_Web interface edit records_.
-.-.-

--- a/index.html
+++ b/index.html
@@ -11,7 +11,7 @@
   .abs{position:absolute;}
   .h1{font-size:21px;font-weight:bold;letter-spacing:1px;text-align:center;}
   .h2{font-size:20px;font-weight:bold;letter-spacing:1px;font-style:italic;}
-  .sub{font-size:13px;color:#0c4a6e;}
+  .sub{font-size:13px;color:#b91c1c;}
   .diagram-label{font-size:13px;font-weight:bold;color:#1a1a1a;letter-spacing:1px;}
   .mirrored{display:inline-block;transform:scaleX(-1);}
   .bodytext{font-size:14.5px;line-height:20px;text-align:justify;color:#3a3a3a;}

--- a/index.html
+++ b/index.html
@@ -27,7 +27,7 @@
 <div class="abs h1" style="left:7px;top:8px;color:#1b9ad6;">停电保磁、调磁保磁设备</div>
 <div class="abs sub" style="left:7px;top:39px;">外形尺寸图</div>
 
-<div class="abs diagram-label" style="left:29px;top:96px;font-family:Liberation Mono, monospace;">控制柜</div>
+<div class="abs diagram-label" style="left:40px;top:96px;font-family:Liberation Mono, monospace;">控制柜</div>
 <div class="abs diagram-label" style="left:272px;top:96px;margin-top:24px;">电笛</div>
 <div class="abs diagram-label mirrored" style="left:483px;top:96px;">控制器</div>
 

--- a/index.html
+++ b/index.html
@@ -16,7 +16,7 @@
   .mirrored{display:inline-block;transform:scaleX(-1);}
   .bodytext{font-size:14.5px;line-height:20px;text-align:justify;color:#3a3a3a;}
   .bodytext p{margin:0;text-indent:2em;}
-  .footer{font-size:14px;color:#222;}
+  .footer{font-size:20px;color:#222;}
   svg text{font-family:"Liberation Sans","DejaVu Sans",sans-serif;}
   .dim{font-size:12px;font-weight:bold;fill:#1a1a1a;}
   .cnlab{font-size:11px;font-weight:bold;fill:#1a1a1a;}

-.-.-

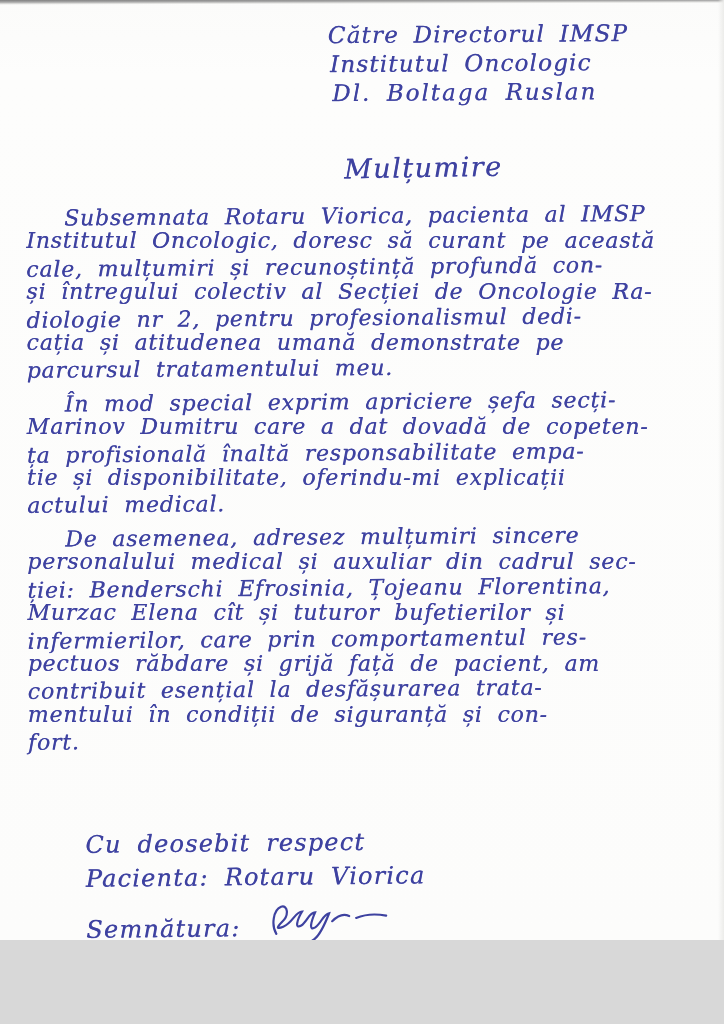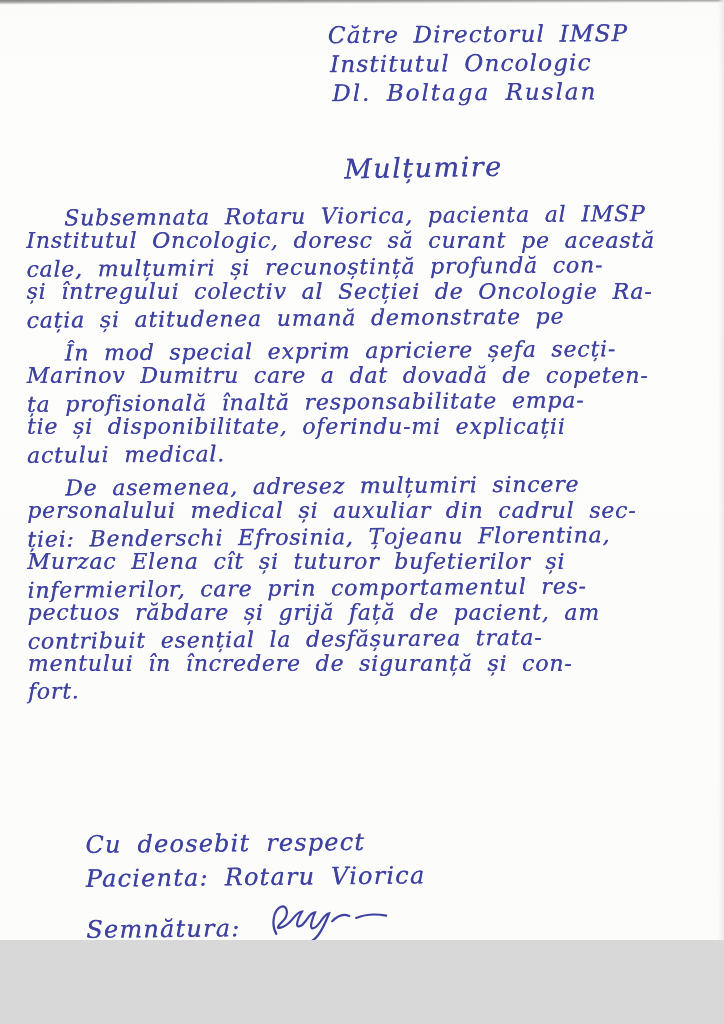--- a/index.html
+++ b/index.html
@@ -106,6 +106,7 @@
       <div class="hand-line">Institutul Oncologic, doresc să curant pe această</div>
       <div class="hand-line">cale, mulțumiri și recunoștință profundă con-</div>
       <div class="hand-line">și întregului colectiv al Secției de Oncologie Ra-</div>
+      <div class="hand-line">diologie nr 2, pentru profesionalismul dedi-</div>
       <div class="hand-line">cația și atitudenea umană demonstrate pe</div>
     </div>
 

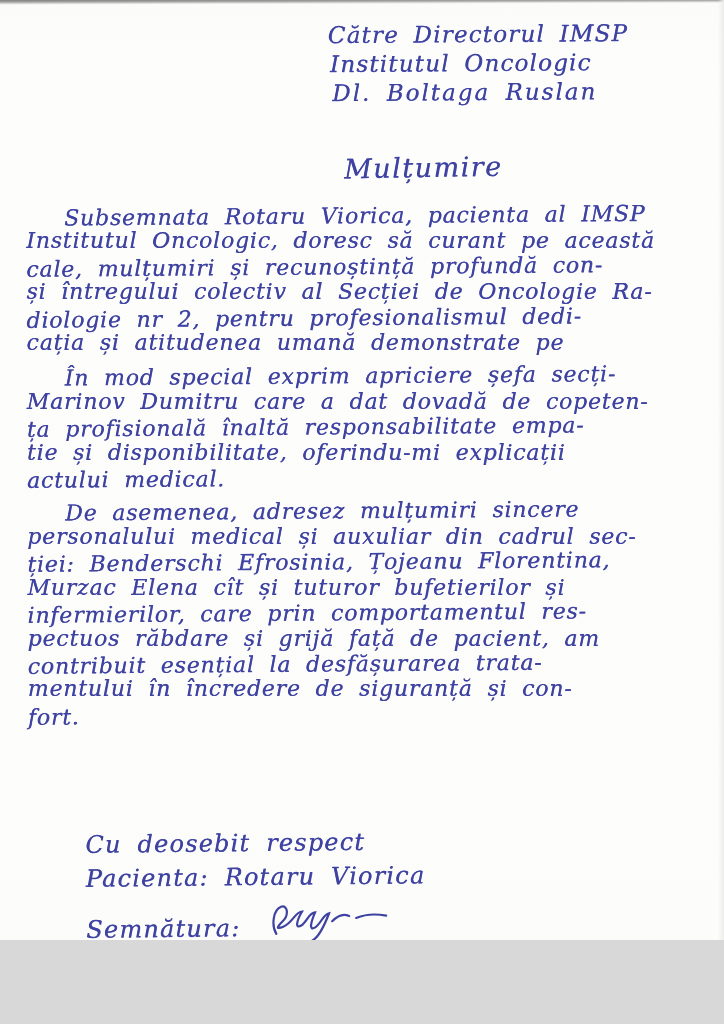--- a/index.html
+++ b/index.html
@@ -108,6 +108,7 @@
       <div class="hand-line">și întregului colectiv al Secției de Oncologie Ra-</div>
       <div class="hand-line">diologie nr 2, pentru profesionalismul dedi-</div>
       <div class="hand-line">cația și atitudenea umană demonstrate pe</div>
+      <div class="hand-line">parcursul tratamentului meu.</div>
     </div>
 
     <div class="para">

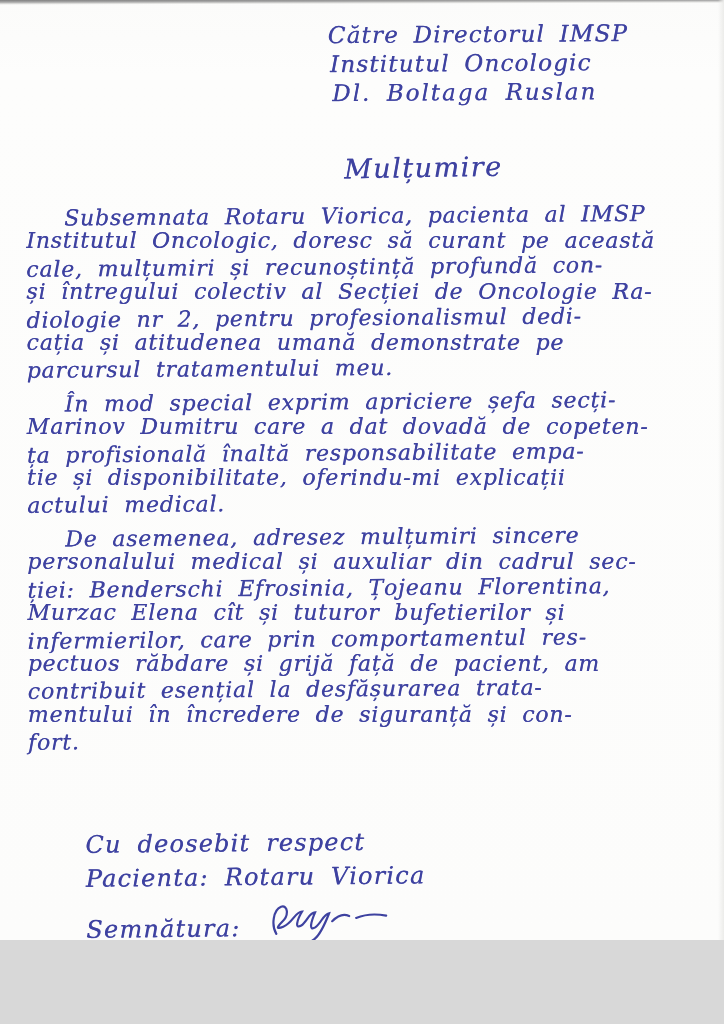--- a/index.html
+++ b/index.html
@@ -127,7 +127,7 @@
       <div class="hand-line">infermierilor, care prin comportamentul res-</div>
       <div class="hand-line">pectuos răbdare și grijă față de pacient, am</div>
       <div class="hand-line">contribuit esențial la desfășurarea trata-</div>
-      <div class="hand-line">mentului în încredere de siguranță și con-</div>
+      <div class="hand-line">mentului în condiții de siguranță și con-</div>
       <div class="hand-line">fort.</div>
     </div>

-.-.-

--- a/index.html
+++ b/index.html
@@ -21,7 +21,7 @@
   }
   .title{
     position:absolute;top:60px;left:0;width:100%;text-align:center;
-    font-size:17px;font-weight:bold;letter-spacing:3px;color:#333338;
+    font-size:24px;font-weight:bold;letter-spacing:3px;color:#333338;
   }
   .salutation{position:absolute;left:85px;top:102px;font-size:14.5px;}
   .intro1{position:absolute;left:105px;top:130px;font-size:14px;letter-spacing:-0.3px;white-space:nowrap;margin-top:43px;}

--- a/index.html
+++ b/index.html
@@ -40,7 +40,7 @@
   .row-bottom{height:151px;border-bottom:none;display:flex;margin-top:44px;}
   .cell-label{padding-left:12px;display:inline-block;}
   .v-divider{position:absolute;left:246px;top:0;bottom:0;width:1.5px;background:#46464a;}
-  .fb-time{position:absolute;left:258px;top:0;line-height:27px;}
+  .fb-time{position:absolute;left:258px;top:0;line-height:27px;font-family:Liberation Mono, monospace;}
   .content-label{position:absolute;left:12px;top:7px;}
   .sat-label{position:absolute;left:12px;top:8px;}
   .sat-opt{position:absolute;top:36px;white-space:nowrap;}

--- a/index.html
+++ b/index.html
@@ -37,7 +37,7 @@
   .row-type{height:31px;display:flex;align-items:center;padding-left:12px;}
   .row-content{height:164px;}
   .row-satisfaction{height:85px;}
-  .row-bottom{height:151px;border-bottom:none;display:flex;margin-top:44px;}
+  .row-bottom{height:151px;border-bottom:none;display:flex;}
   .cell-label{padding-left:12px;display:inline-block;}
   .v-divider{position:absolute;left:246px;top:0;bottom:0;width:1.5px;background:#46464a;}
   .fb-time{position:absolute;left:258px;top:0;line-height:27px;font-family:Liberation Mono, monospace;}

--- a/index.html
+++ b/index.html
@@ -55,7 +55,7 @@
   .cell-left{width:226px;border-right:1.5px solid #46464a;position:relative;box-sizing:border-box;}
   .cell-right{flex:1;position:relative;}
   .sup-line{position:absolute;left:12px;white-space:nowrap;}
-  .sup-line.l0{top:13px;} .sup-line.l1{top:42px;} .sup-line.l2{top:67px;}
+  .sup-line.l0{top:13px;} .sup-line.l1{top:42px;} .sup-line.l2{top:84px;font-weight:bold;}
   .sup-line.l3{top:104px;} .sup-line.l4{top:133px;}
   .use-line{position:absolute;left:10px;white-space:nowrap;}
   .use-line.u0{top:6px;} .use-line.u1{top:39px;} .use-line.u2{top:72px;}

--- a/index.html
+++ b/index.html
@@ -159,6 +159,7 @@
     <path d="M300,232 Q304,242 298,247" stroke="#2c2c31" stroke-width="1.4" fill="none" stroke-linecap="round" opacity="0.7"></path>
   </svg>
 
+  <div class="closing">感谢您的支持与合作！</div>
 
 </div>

-.-.-

Where a line above includes "none", copy that line.

   .row-bottom{height:151px;border-bottom:none;display:flex;margin-top:44px;}
-  .row-bottom{height:151px;border-bottom:none;display:flex;margin-top:44px;}
+  .row-bottom{height:151px;border-bottom:none;display:flex;}
     <path d="M300,232 Q304,242 298,247" stroke="#2c2c31" stroke-width="1.4" fill="none" stroke-linecap="round" opacity="0.7"></path>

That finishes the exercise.